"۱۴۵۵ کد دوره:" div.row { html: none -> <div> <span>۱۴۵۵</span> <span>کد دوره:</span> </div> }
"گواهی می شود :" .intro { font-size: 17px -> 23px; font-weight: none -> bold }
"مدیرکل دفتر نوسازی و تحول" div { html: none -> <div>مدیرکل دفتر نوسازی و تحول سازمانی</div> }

________________

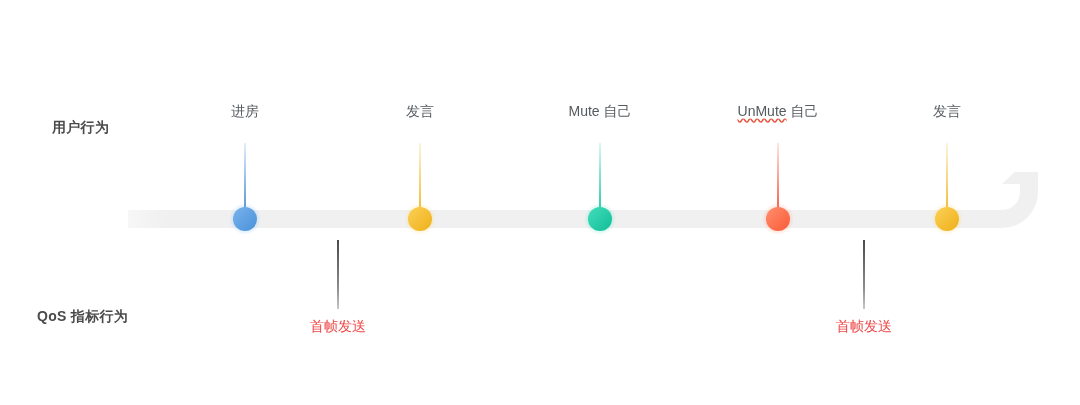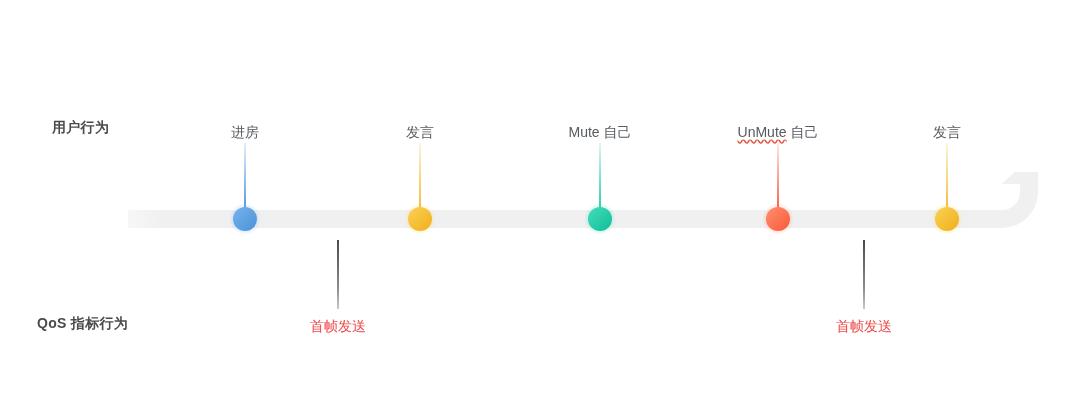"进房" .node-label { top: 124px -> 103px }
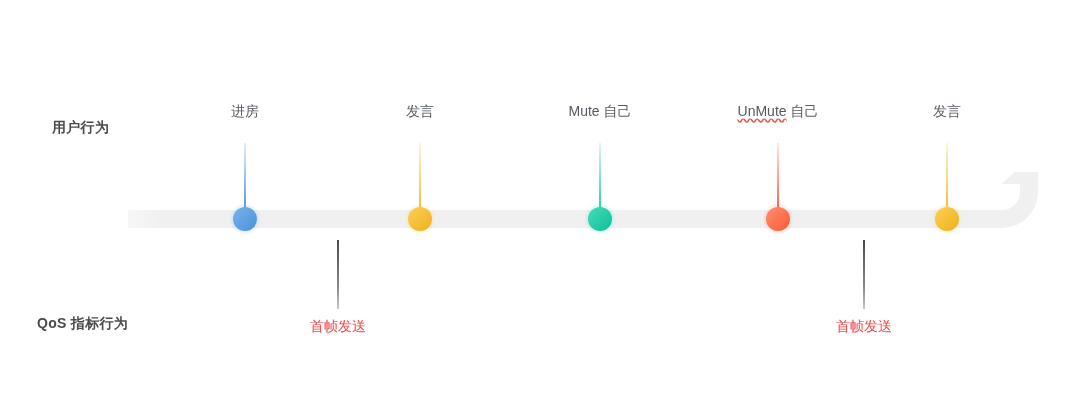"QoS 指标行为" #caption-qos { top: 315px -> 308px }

________________

» Action item: State the count of lines holding the string "none" in the listing above, and nothing else.

» Reply: 3